» What the task asks
Filter the entries for the word "UESPI". Copy each line in which it occurs.

Items from a data source:
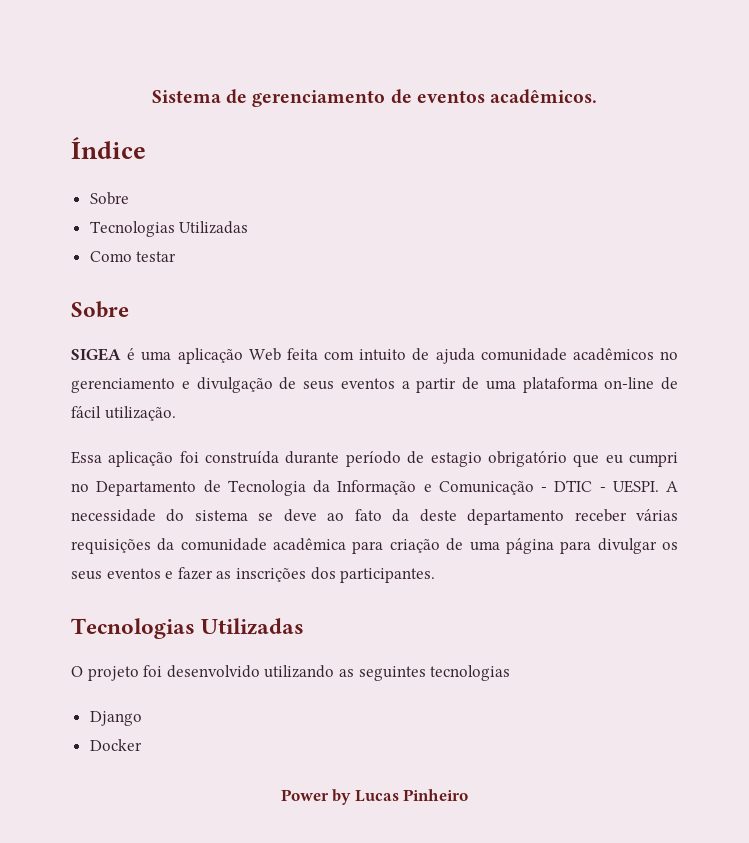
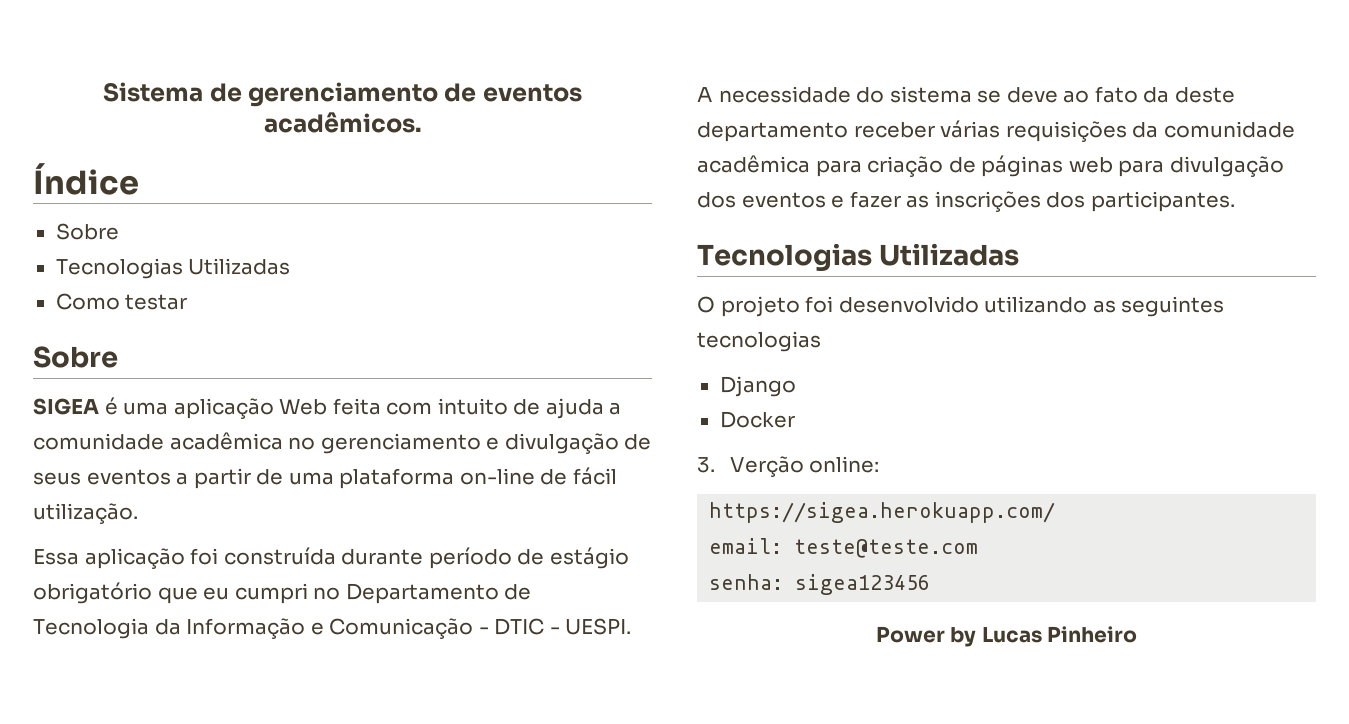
- SIGEA é uma aplicação Web feita com intuito de ajuda comunidade acadêmicos no gerenciamento e divulgação de seus eventos a partir de uma plataforma on-line de fácil utilização.
+ SIGEA é uma aplicação Web feita com intuito de ajuda a comunidade acadêmica no gerenciamento e divulgação de seus eventos a partir de uma plataforma on-line de fácil utilização.
- Essa aplicação foi construída durante período de estagio obrigatório que eu cumpri no Departamento de Tecnologia da Informação e Comunicação - DTIC - UESPI.
+ Essa aplicação foi construída durante período de estágio obrigatório que eu cumpri no Departamento de Tecnologia da Informação e Comunicação - DTIC - UESPI.
- A necessidade do sistema se deve ao fato da deste departamento receber várias requisições da comunidade acadêmica para criação de uma página para divulgar os seus eventos e fazer as inscrições dos participantes.
+ A necessidade do sistema se deve ao fato da deste departamento receber várias requisições da comunidade acadêmica para criação de páginas web para divulgação dos eventos e fazer as inscrições dos participantes.
+ 3. Verção online:
+ https://sigea.herokuapp.com/
+ email: teste@teste.com
+ senha: sigea123456

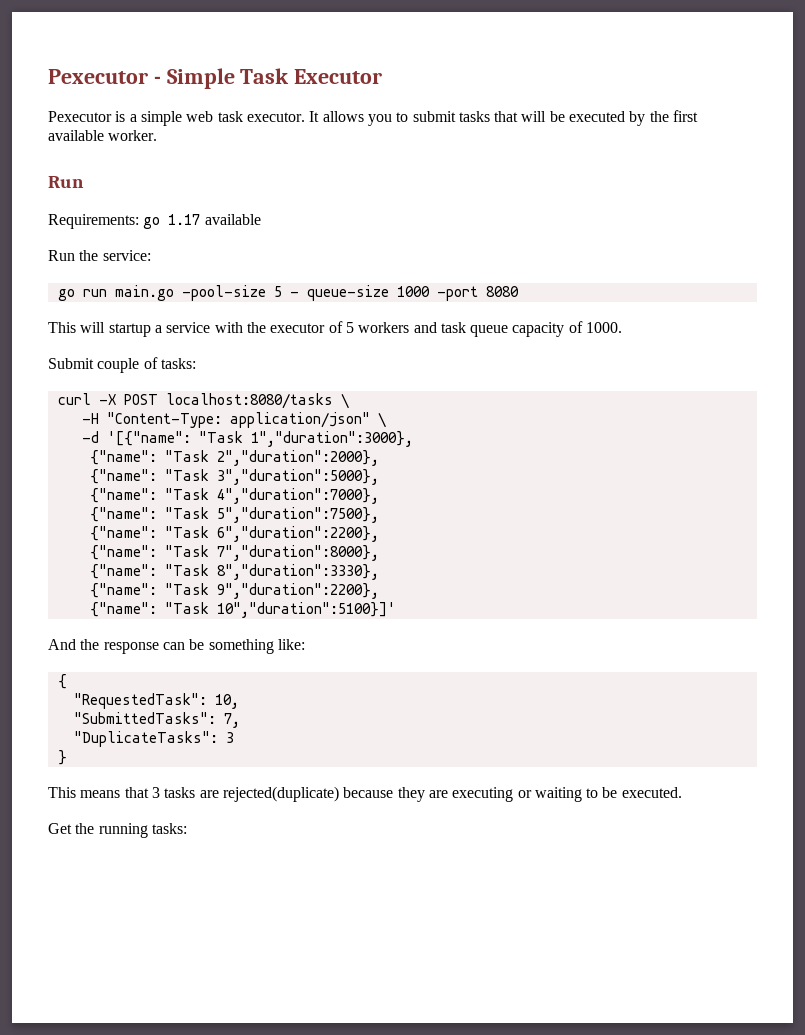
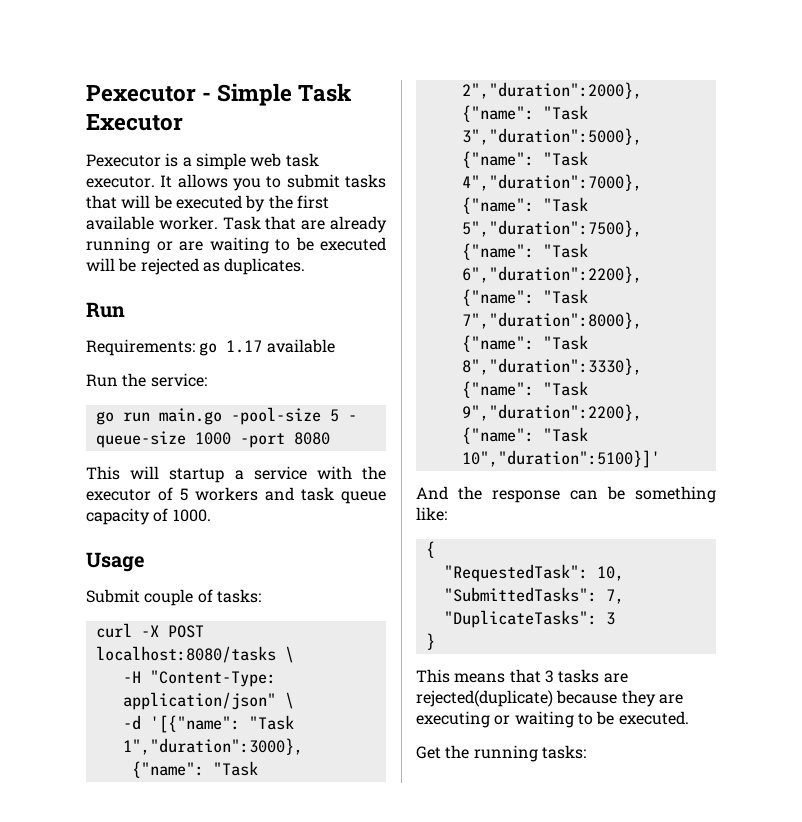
+ Task that are already running or are waiting to be executed will be rejected as duplicates.
+ Usage

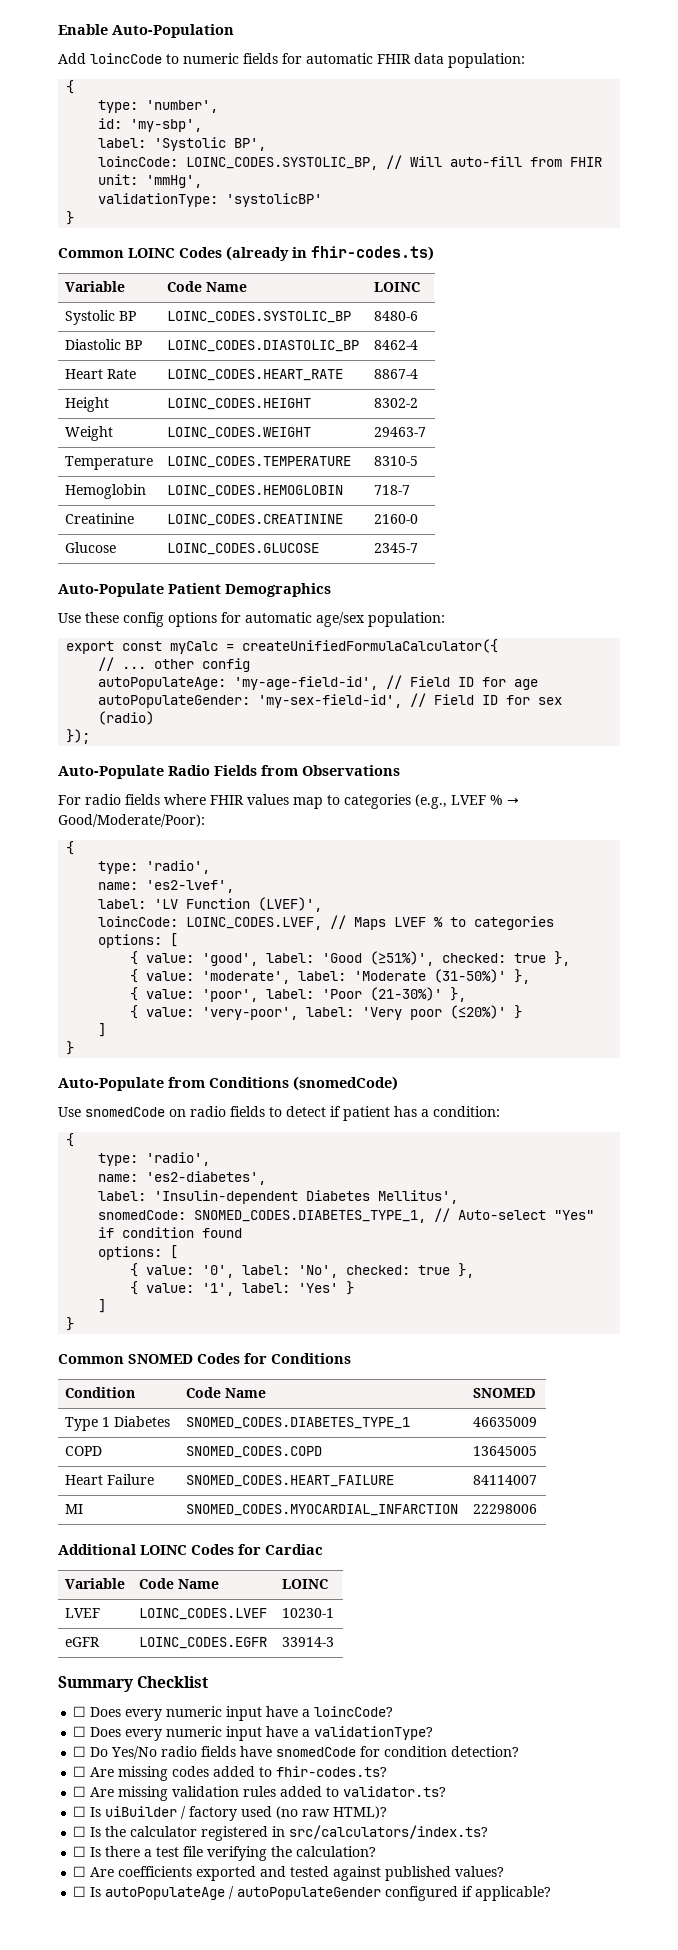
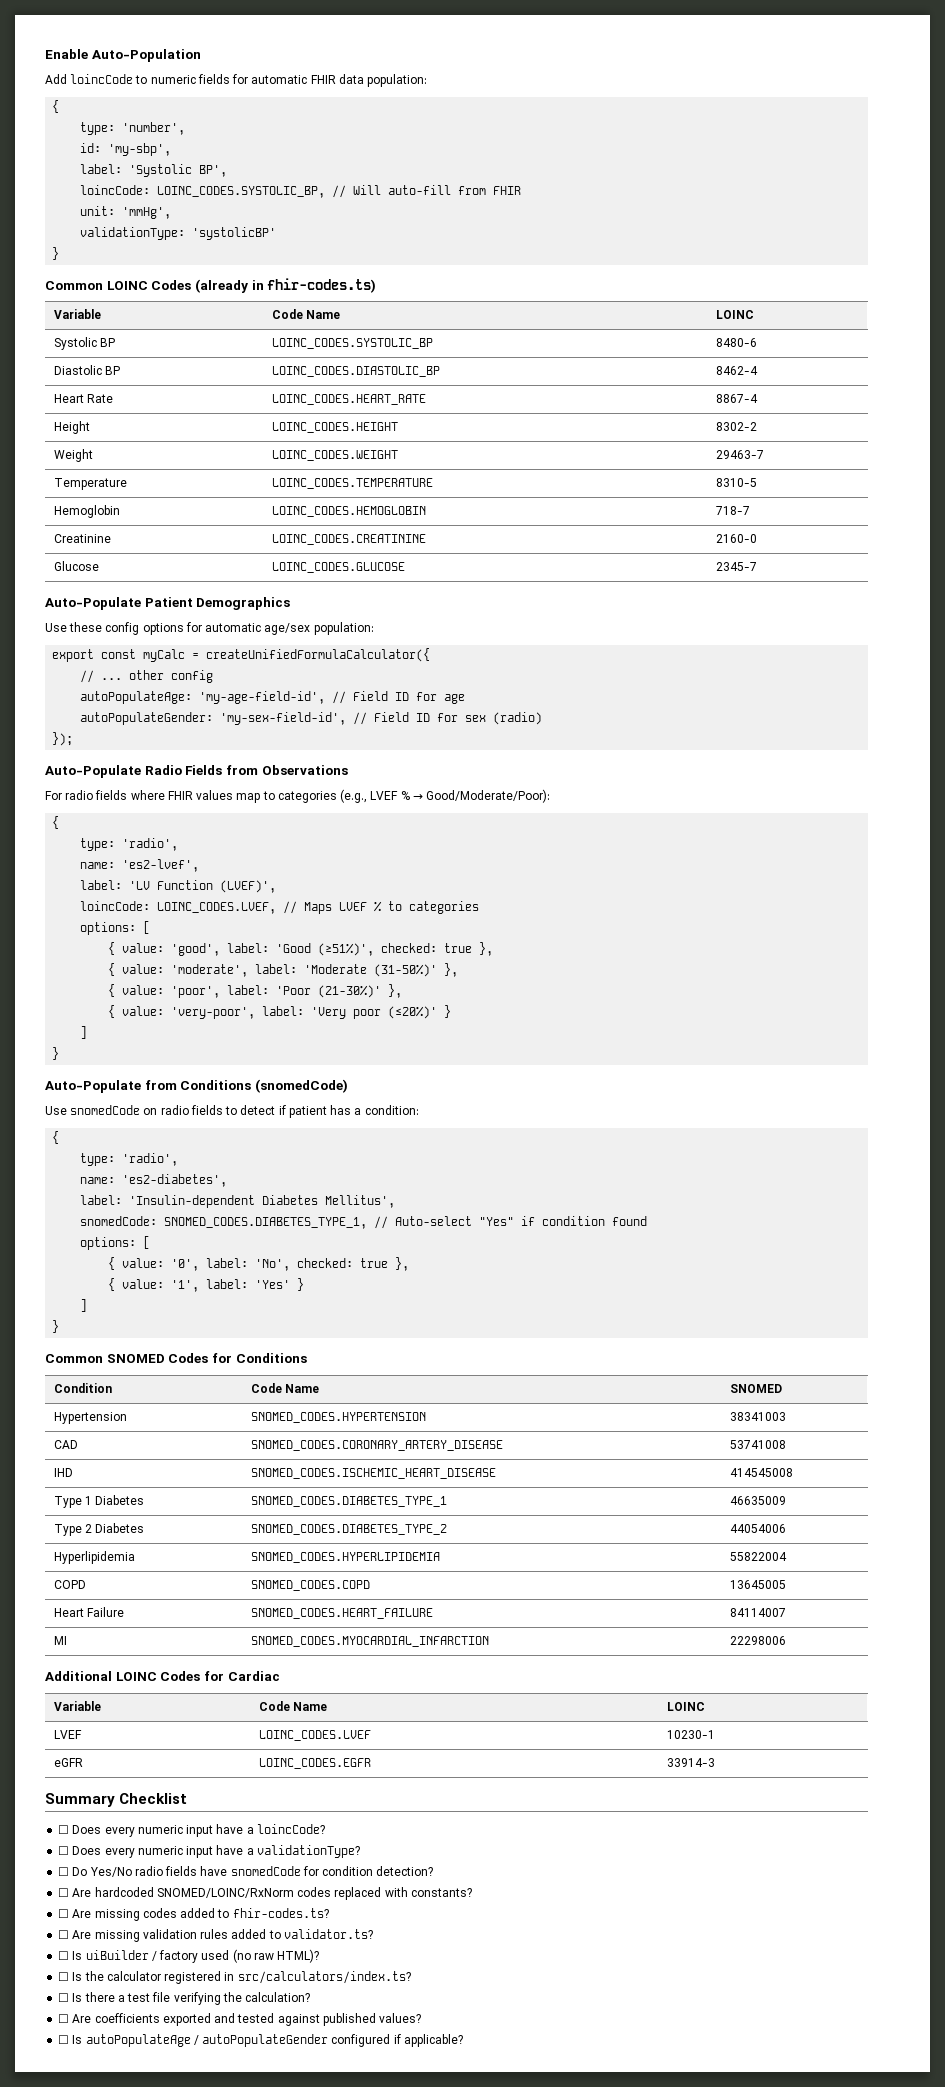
+ Hypertension | SNOMED_CODES.HYPERTENSION | 38341003
+ CAD | SNOMED_CODES.CORONARY_ARTERY_DISEASE | 53741008
+ IHD | SNOMED_CODES.ISCHEMIC_HEART_DISEASE | 414545008
+ Type 2 Diabetes | SNOMED_CODES.DIABETES_TYPE_2 | 44054006
+ Hyperlipidemia | SNOMED_CODES.HYPERLIPIDEMIA | 55822004
+ ☐ Are hardcoded SNOMED/LOINC/RxNorm codes replaced with constants?

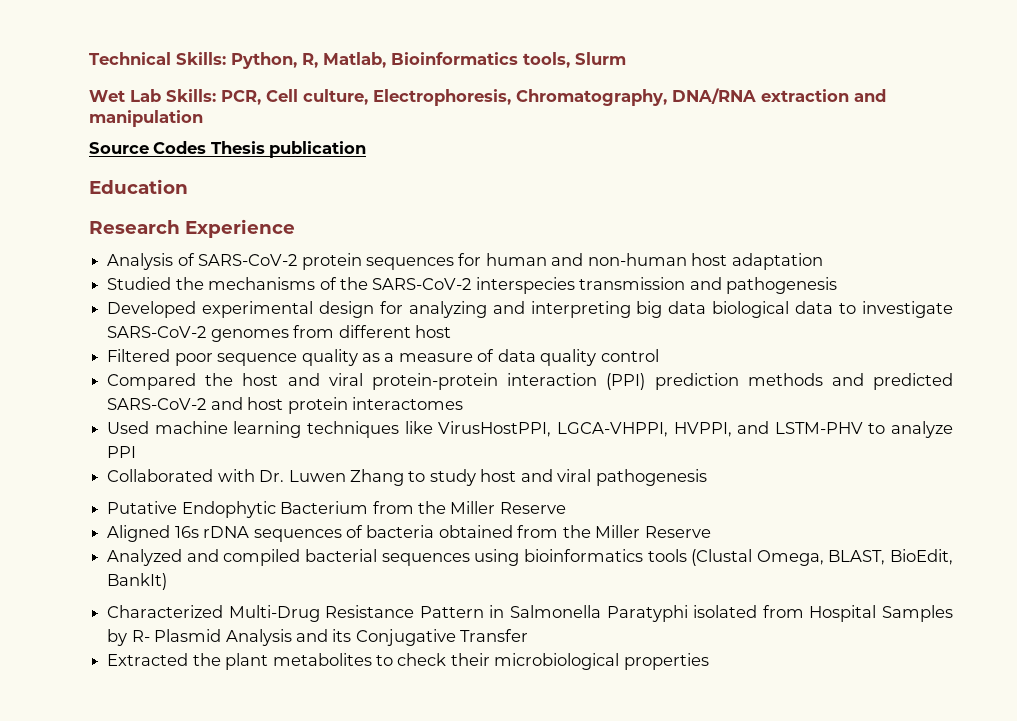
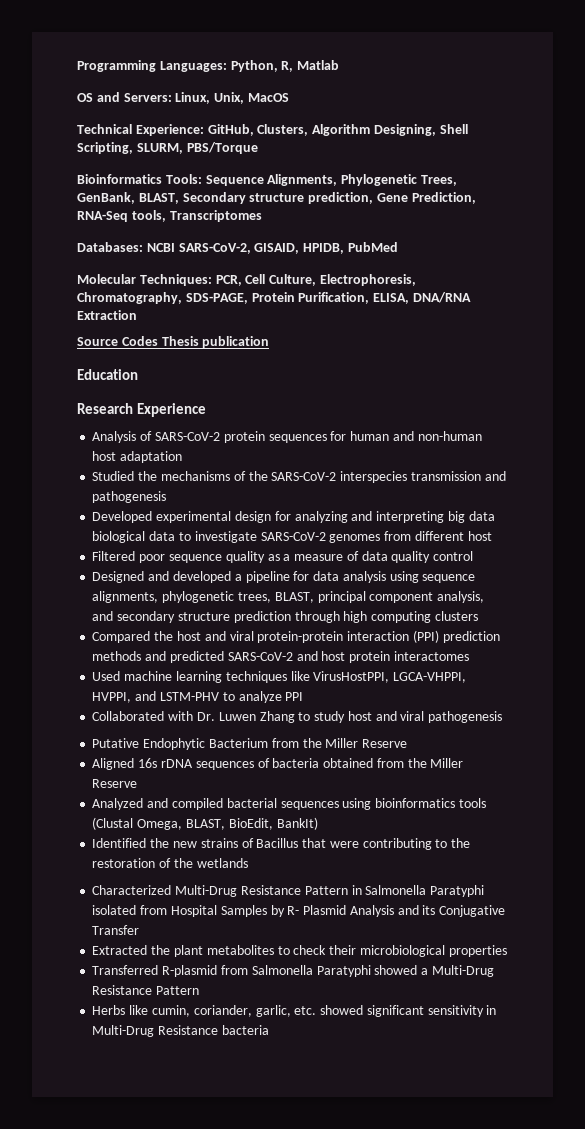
- Technical Skills: Python, R, Matlab, Bioinformatics tools, Slurm
- Wet Lab Skills: PCR, Cell culture, Electrophoresis, Chromatography, DNA/RNA extraction and manipulation
+ Programming Languages: Python, R, Matlab
+ OS and Servers: Linux, Unix, MacOS
+ Technical Experience: GitHub, Clusters, Algorithm Designing, Shell Scripting, SLURM, PBS/Torque
+ Bioinformatics Tools: Sequence Alignments, Phylogenetic Trees, GenBank, BLAST, Secondary structure prediction, Gene Prediction, RNA-Seq tools, Transcriptomes
+ Databases: NCBI SARS-CoV-2, GISAID, HPIDB, PubMed
+ Molecular Techniques: PCR, Cell Culture, Electrophoresis, Chromatography, SDS-PAGE, Protein Purification, ELISA, DNA/RNA Extraction
+ Designed and developed a pipeline for data analysis using sequence alignments, phylogenetic trees, BLAST, principal component analysis, and secondary structure prediction through high computing clusters
+ Identified the new strains of Bacillus that were contributing to the restoration of the wetlands
+ Transferred R-plasmid from Salmonella Paratyphi showed a Multi-Drug Resistance Pattern
+ Herbs like cumin, coriander, garlic, etc. showed significant sensitivity in Multi-Drug Resistance bacteria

» Reply
- Essa aplicação foi construída durante período de estagio obrigatório que eu cumpri no Departamento de Tecnologia da Informação e Comunicação - DTIC - UESPI.
+ Essa aplicação foi construída durante período de estágio obrigatório que eu cumpri no Departamento de Tecnologia da Informação e Comunicação - DTIC - UESPI.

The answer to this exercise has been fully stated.